Volvió a los ascensores, apretó el botón para bajar, pero entonces se fijó en el símbolo de la escalera y se le ocurrió de repente preguntar a Jasmine Rakoczi por qué subía tan a menudo a la planta de Obstetricia y qué había necesitado aquella noche. Dado que el ascensor tardaba en llegar, decidió utilizar la escalera. Mientras bajaba, se dio cuenta de que el efecto de la cafeína se le estaba empezando a pasar porque notó las piernas pesadas. Decidió que tendría una última charla con la enfermera, que después buscaría la botella de plasma y se marcharía a casa.

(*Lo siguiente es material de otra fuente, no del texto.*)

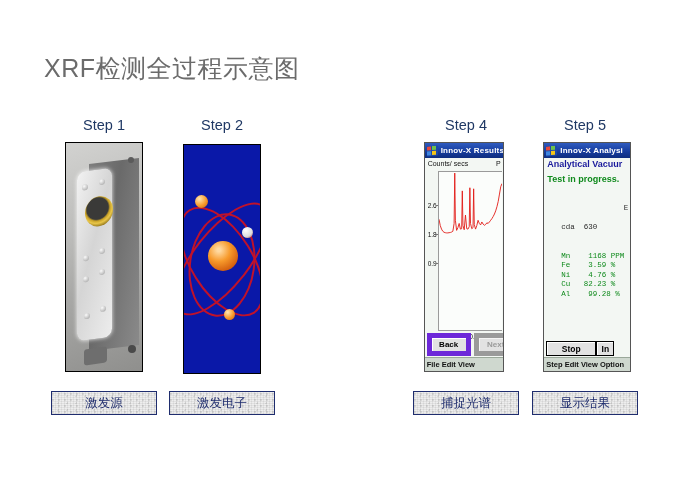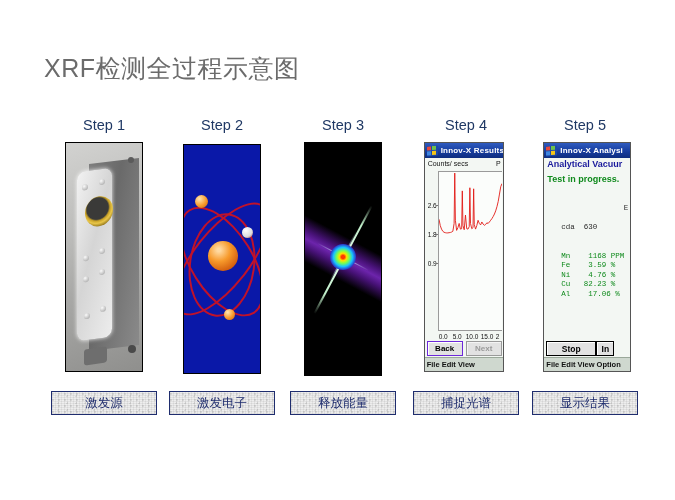--- a/index.html
+++ b/index.html
@@ -215,21 +215,6 @@
     </div>
   </div>
 
-  <div class="step-col" style="left:239px;">
-    <div class="step-label">Step 3</div>
-    <div class="step-figure figure-wide" style="top:28px;height:232px;">
-      <div class="beam-bg">
-        <div class="beam-band"></div>
-        <div class="beam-line"></div>
-        <div class="flare-arm fa1"></div>
-        <div class="flare-arm fa2"></div>
-        <div class="flare"></div>
-      </div>
-    </div>
-    <div class="caption-box">
-      <span class="caption-text">释放能量</span>
-    </div>
-  </div>
 
   <div class="step-col" style="left:362px;">
     <div class="step-label">Step 4</div>

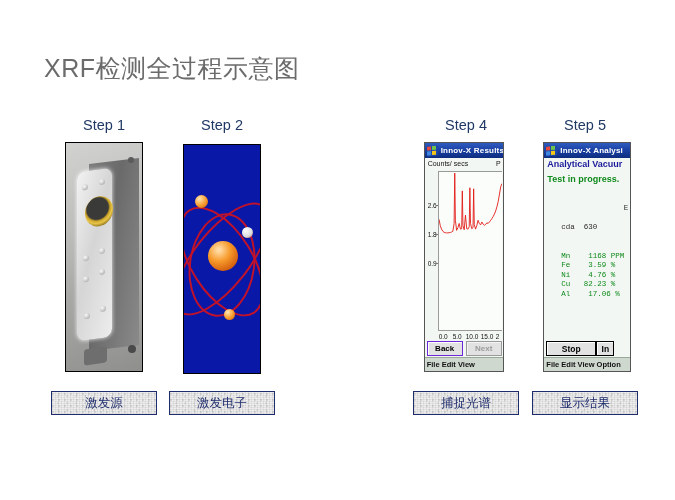--- a/index.html
+++ b/index.html
@@ -291,7 +291,7 @@
 
           <div class="s5-table">
             <div class="hdr">cda  630</div>
-            <div id="results-rows"><div>Mn    1168 PPM</div><div>Fe    3.59 %</div><div>Ni    4.76 %</div><div>Cu   82.23 %</div><div>Al    17.06 %</div></div>
+            <div id="results-rows"><div>Mn    1168 PPM</div><div>Fe    3.59 %</div><div>Ni    4.76 %</div><div>Cu   82.23 %</div><div>Al    99.28 %</div></div>
           </div>
           <div class="s5-colE">E</div>
 

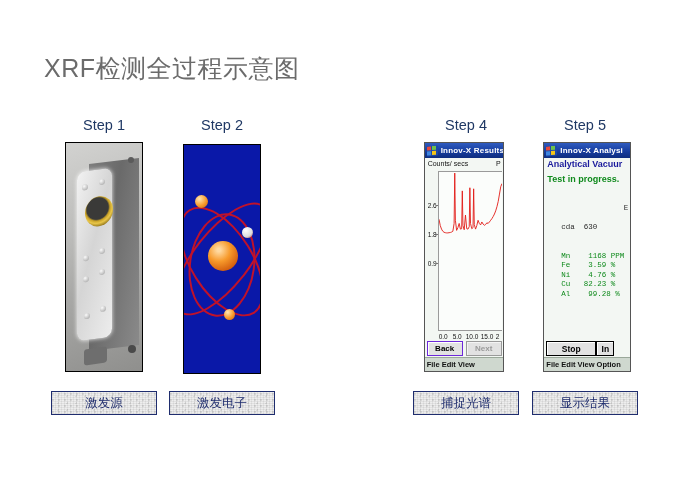--- a/index.html
+++ b/index.html
@@ -146,7 +146,7 @@
   .s4-elbl{position:absolute;right:2px;bottom:9px;font-size:6.5px;color:#111;}
   .s4-btnrow{position:absolute;left:2px;right:0;bottom:1px;display:flex;gap:3px;align-items:center;}
   .s4-btn{height:13px;min-width:26px;padding:0 4px;font-size:8px;font-weight:bold;
-    border:1px solid #6d28d9;background:#e2e2e2;color:#000;display:flex;align-items:center;justify-content:center;
+    border:5px solid #6d28d9;background:#e2e2e2;color:#000;display:flex;align-items:center;justify-content:center;
     box-shadow:inset 1px 1px 0 #fff;}
   .s4-btn.disabled{color:#9a9a9a;border-color:#9a9a9a;box-shadow:inset 1px 1px 0 #f4f4f4;}
 

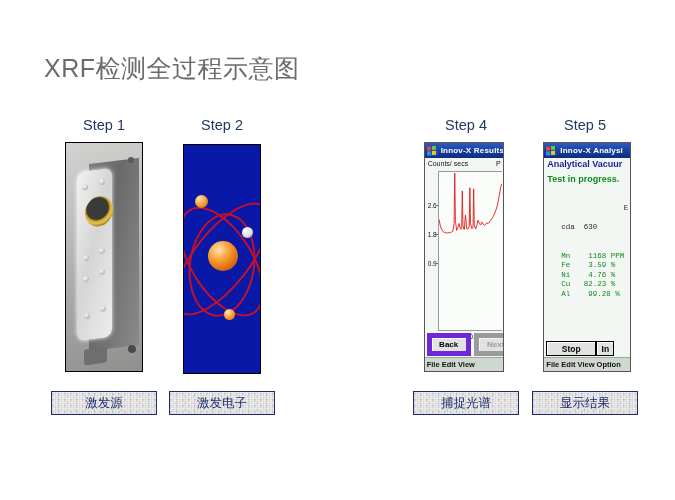--- a/index.html
+++ b/index.html
@@ -302,7 +302,7 @@
           </div>
         </div>
 
-        <div class="ppc-menu">File Edit View Option</div>
+        <div class="ppc-menu">Step Edit View Option</div>
       </div>
     </div>
     <div class="caption-box">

La quinta planta estaba tan silenciosa como antes, y Roger dio por hecho que todas las enfermeras estarían ocupándose de sus respectivos pacientes. Vio a algunas al pasar ante las habitaciones; pero, antes que molestarlas, prefirió esperar en el mostrador a que Rakoczi regresara. Para su sorpresa, la encontró en el mismo sitio y en la misma posición que antes, leyendo la misma revista.

– Pensaba que tenía usted pacientes de los que ocuparse -comentó. Sabía que se estaba mostrando rudamente provocativo con alguien de carácter inestable, pero no lo podía evitar. Saltaba a la vista que aquella mujer se estaba escaqueando.

– Y me he ocupado. Ahora me encargo de la zona de enfermeras. ¿Tiene algún problema con eso?

– Por suerte para ambos, no es asunto de mi incumbencia -contestó Roger-, pero sí tengo otra pregunta que hacerle. Siguiendo su consejo, he ido a Obstetricia y he hablado con Meryl Lanigan. Me ha contado que usted es una asidua visitante. De hecho, me ha revelado que esta noche ha estado usted allí. Me gustaría saber por qué.